OneFlow: 计算数据的来源

前言

上一篇,我们分析了启动 Runtime,其中我们着重分析了线程的启动,线程是计算的抽象。这篇我们来关注存储,Runtime 在启动的时候,会给 RegstMgr 添加一个 Plan,RegstMgr 根据 Plan 申请分配内存。

回顾

上篇的最后,我们看到了最终一个 Kernel 是如何被调用执行的,数据的来源和目的地都存储在 KernelComputeContext 上。Compute 是最终消费数据的地方,这是数据的目的地,那么数据从哪里来呢?

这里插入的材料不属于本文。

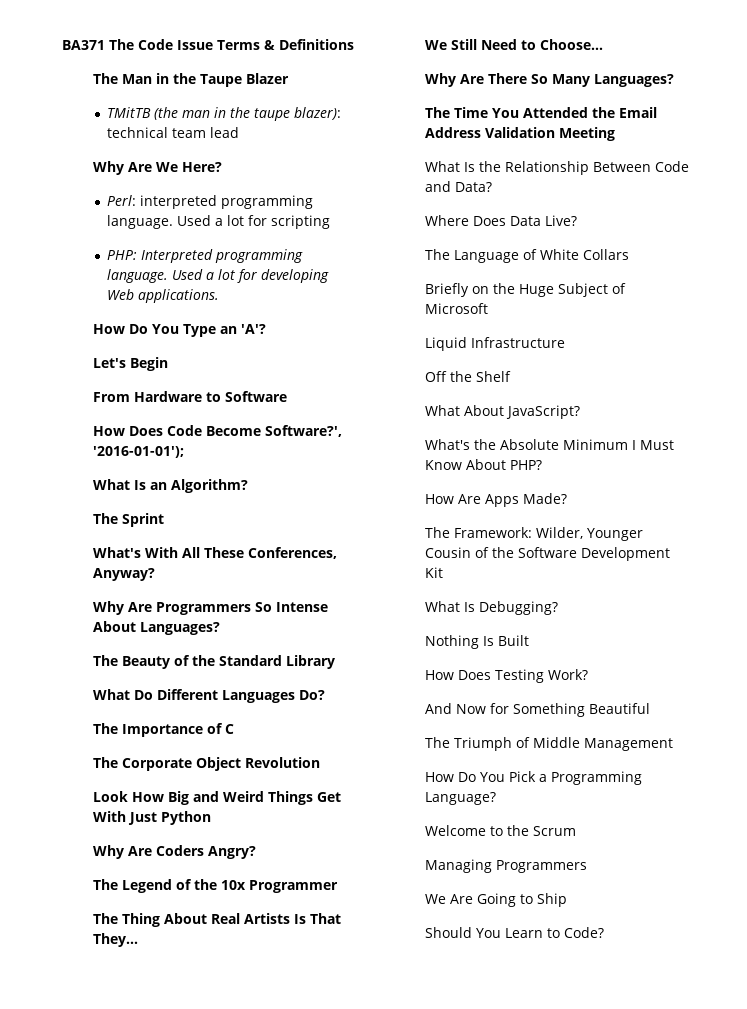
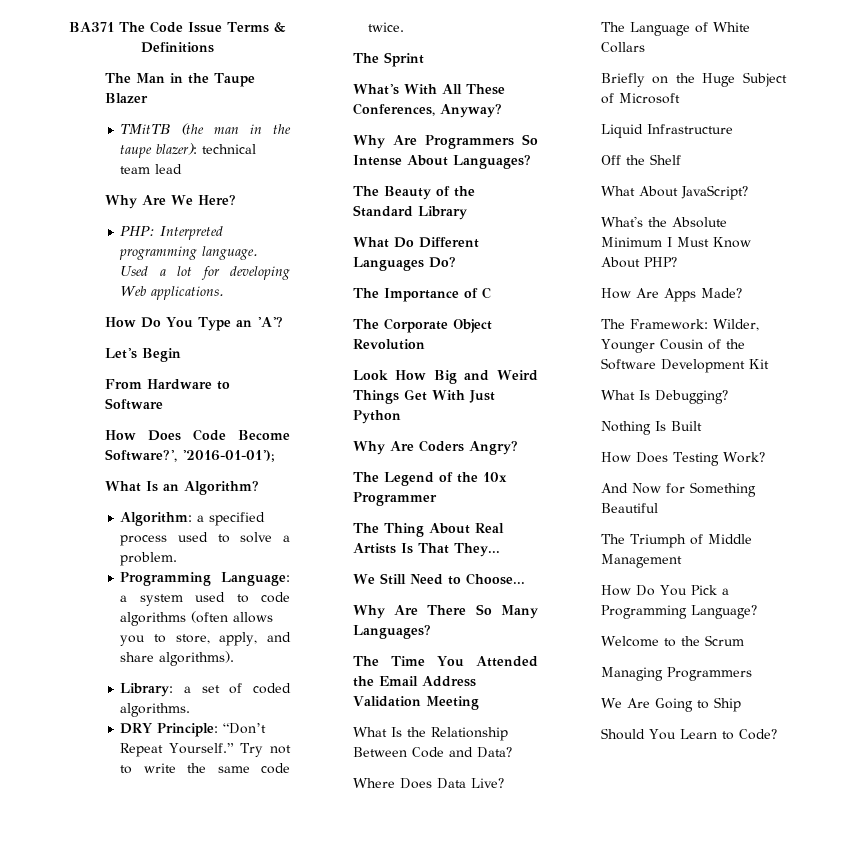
- Perl: interpreted programming language. Used a lot for scripting
+ Algorithm: a specified process used to solve a problem.
+ Programming Language: a system used to code algorithms (often allows you to store, apply, and share algorithms).
+ Library: a set of coded algorithms.
+ DRY Principle: “Don’t Repeat Yourself.” Try not to write the same code twice.

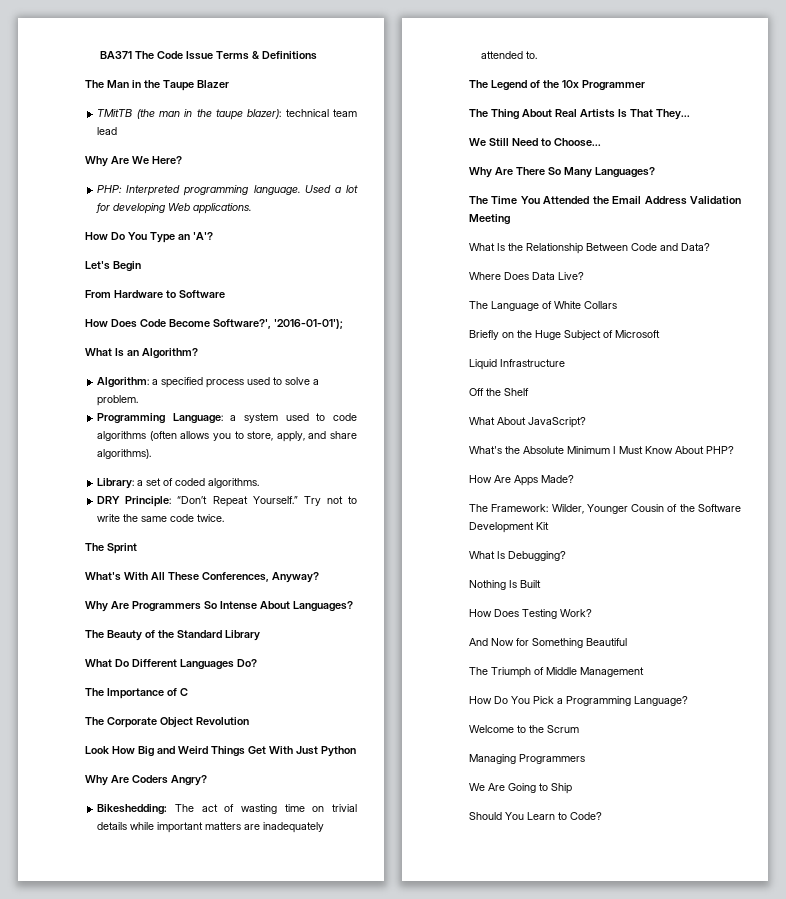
+ Bikeshedding: The act of wasting time on trivial details while important matters are inadequately attended to.

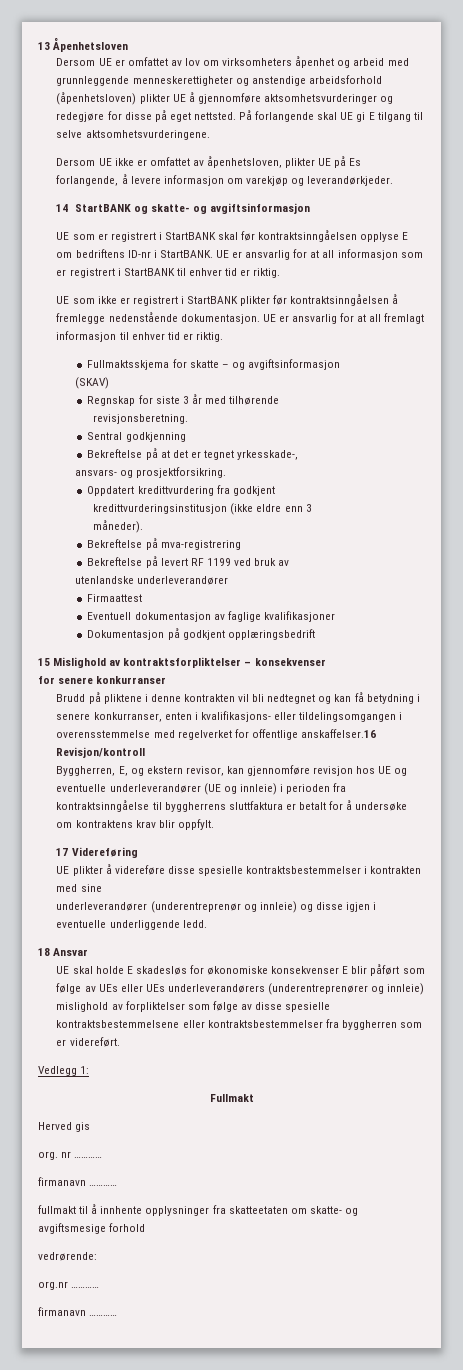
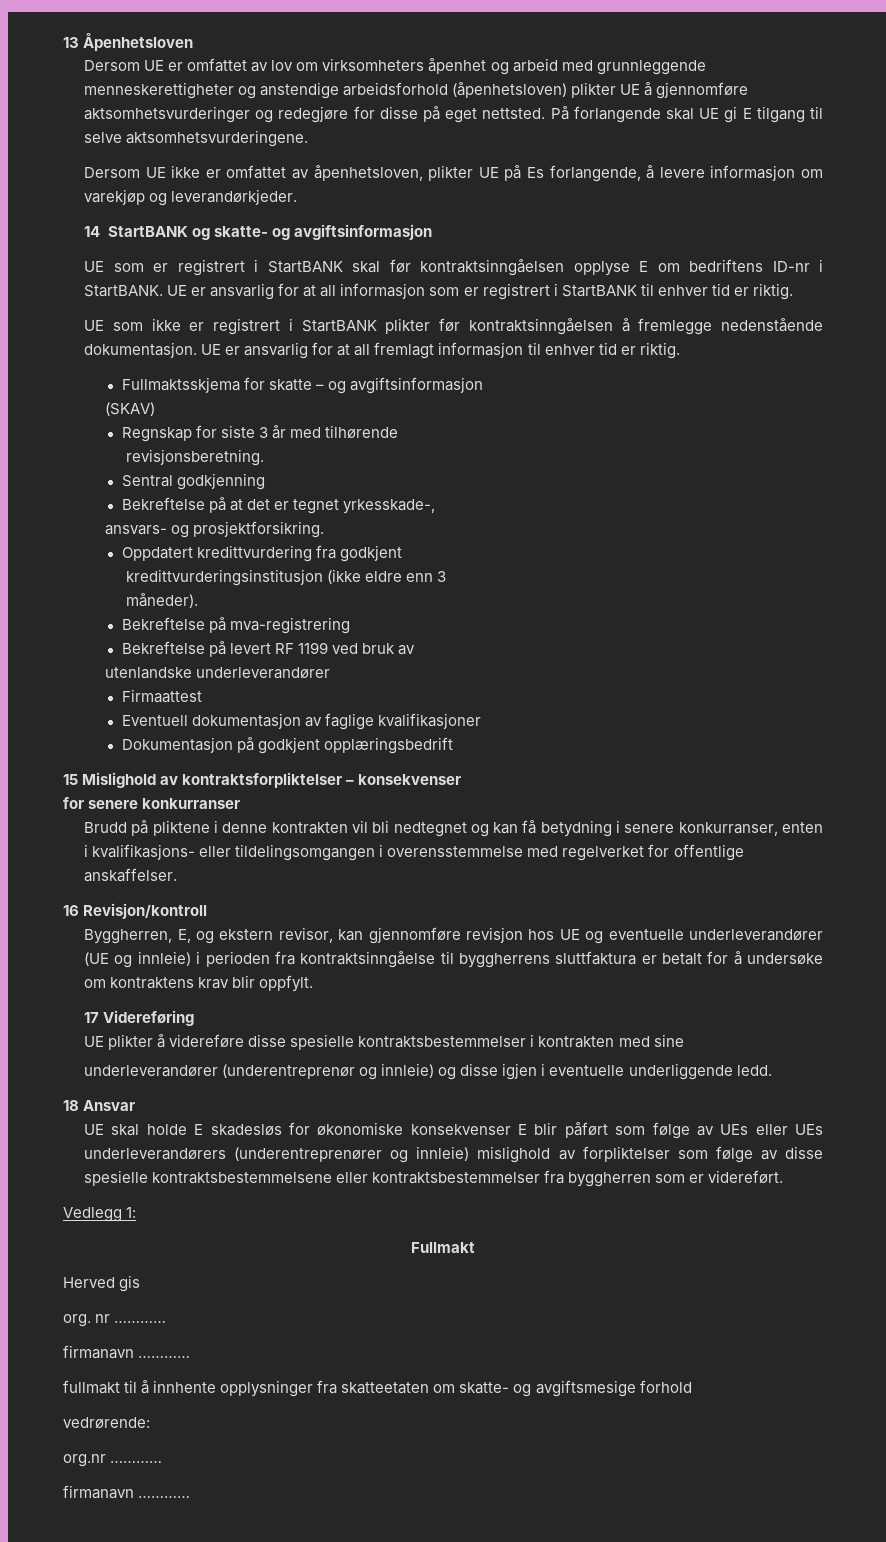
- Brudd på pliktene i denne kontrakten vil bli nedtegnet og kan få betydning i senere konkurranser, enten i kvalifikasjons- eller tildelingsomgangen i overensstemmelse med regelverket for offentlige anskaffelser.16 Revisjon/kontroll
+ Brudd på pliktene i denne kontrakten vil bli nedtegnet og kan få betydning i senere konkurranser, enten i kvalifikasjons- eller tildelingsomgangen i overensstemmelse med regelverket for offentlige anskaffelser.
+ 16 Revisjon/kontroll

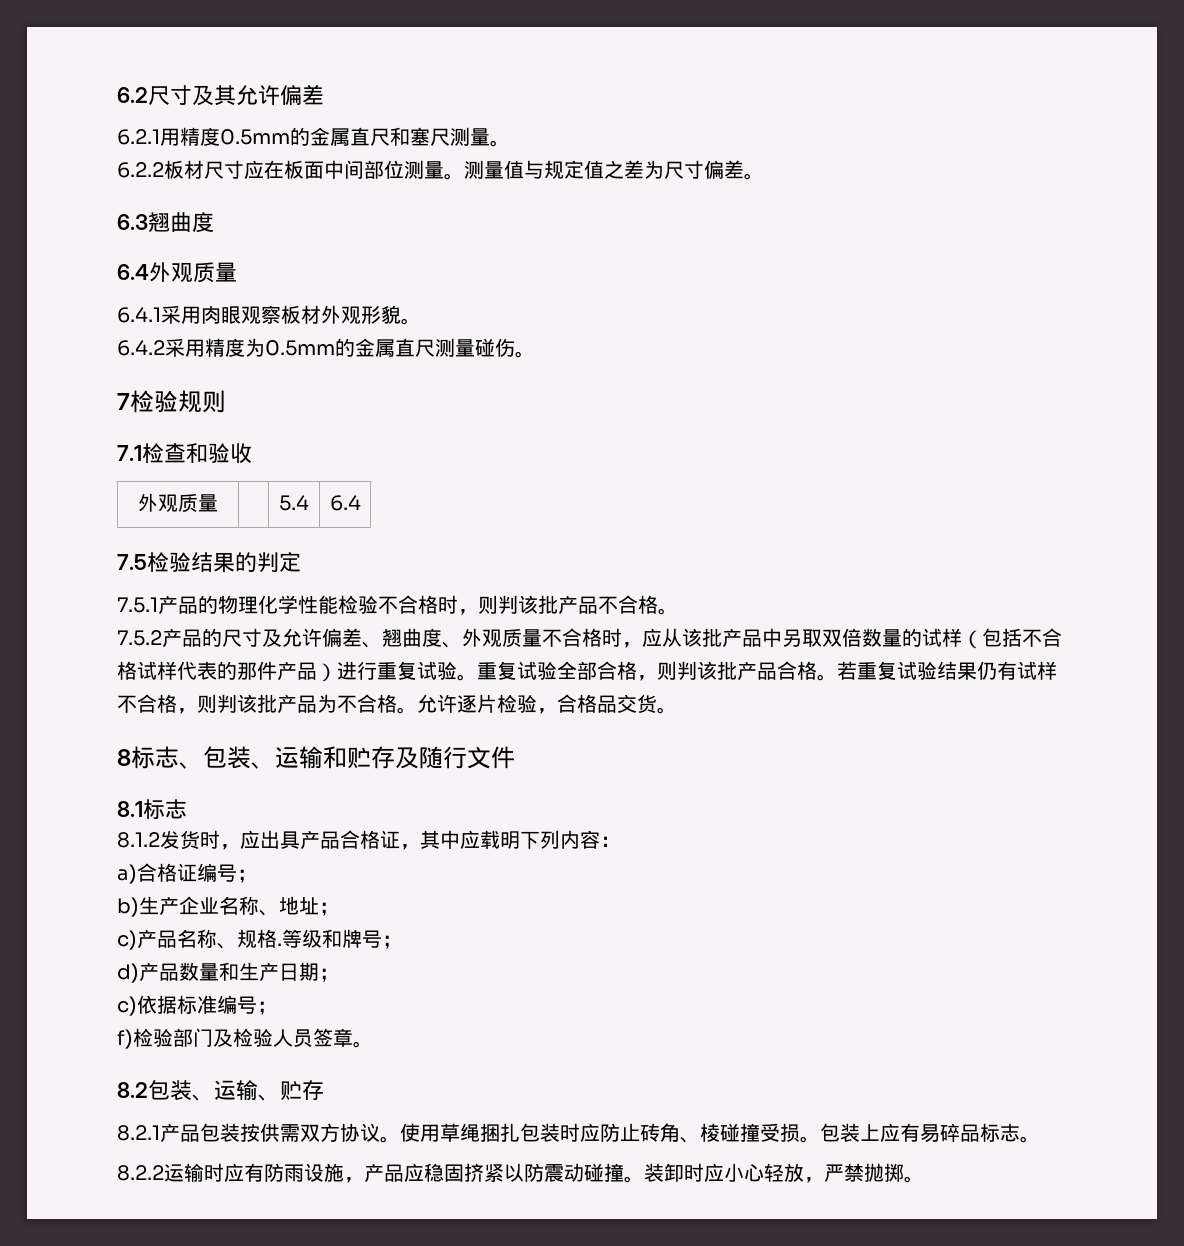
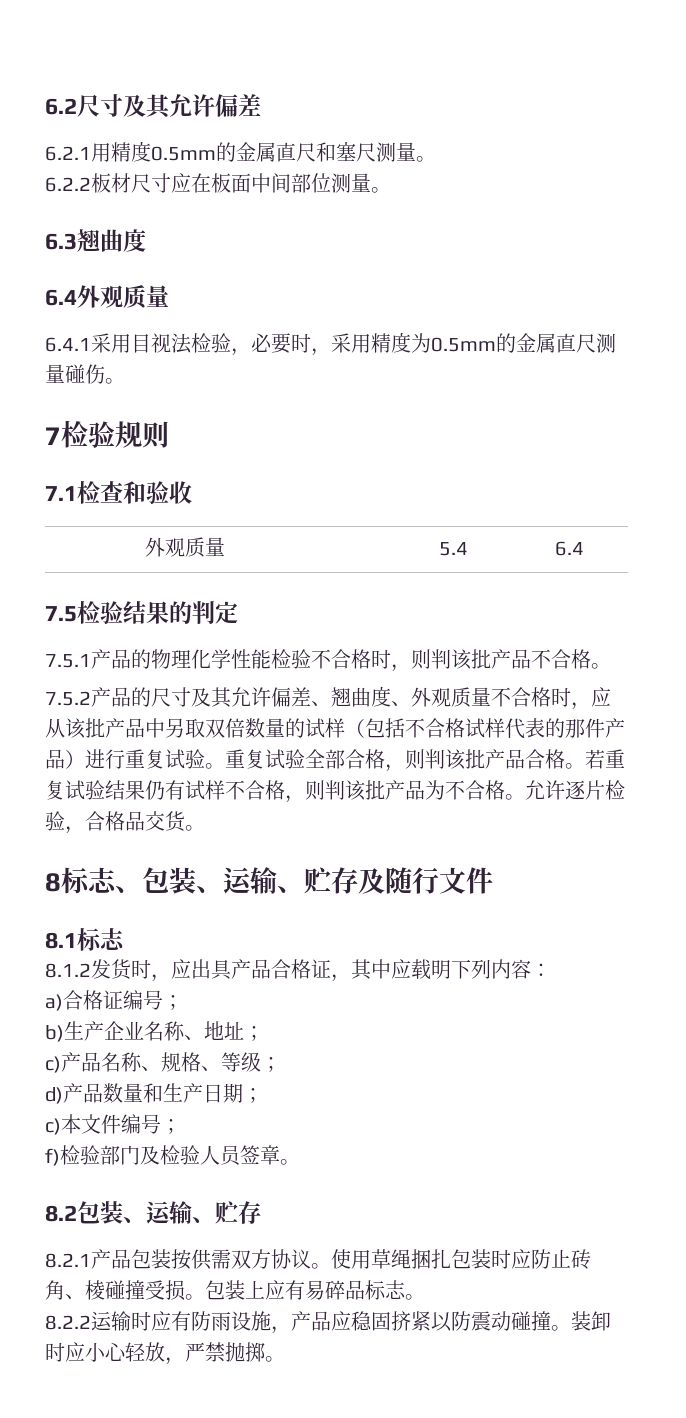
- 测量值与规定值之差为尺寸偏差。
- 6.4.1采用肉眼观察板材外观形貌。
- 6.4.2采用精度为0.5mm的金属直尺测量碰伤。
+ 6.4.1采用目视法检验，必要时，采用精度为0.5mm的金属直尺测量碰伤。
- 7.5.2产品的尺寸及允许偏差、翘曲度、外观质量不合格时，应从该批产品中另取双倍数量的试样（包括不合格试样代表的那件产品）进行重复试验。
+ 7.5.2产品的尺寸及其允许偏差、翘曲度、外观质量不合格时，应从该批产品中另取双倍数量的试样（包括不合格试样代表的那件产品）进行重复试验。
- 8标志、包装、运输和贮存及随行文件
+ 8标志、包装、运输、贮存及随行文件
- c)产品名称、规格.等级和牌号；
+ c)产品名称、规格、等级；
- c)依据标准编号；
+ c)本文件编号；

// oneflow/user/kernels/add_n_kernel.cpp: 41
void Compute(user_op::KernelComputeContext* ctx) const override {
  size_t in_num = ctx->inputs().size();

  user_op::Tensor* out = ctx->Tensor4ArgNameAndIndex("out", 0);
  int64_t n = out->shape().elem_cnt();
  T* out_dptr = out->mut_dptr<T>();

  std::vector<const T*> in_dptrs(in_num);
  for (int32_t i = 0; i < in_num; ++i) {
    in_dptrs.at(i) = ctx->Tensor4ArgNameAndIndex("in", i)->dptr<T>();
  }

  cpu_add<T>(n, out_dptr, in_dptrs);
}

add_n 脚本

首先写一个调用了 add_n 脚本,这个脚本适用于 0.5.0 版本的 OneFlow。它首先将两个矩阵相乘,然后将所有的三个矩阵相加。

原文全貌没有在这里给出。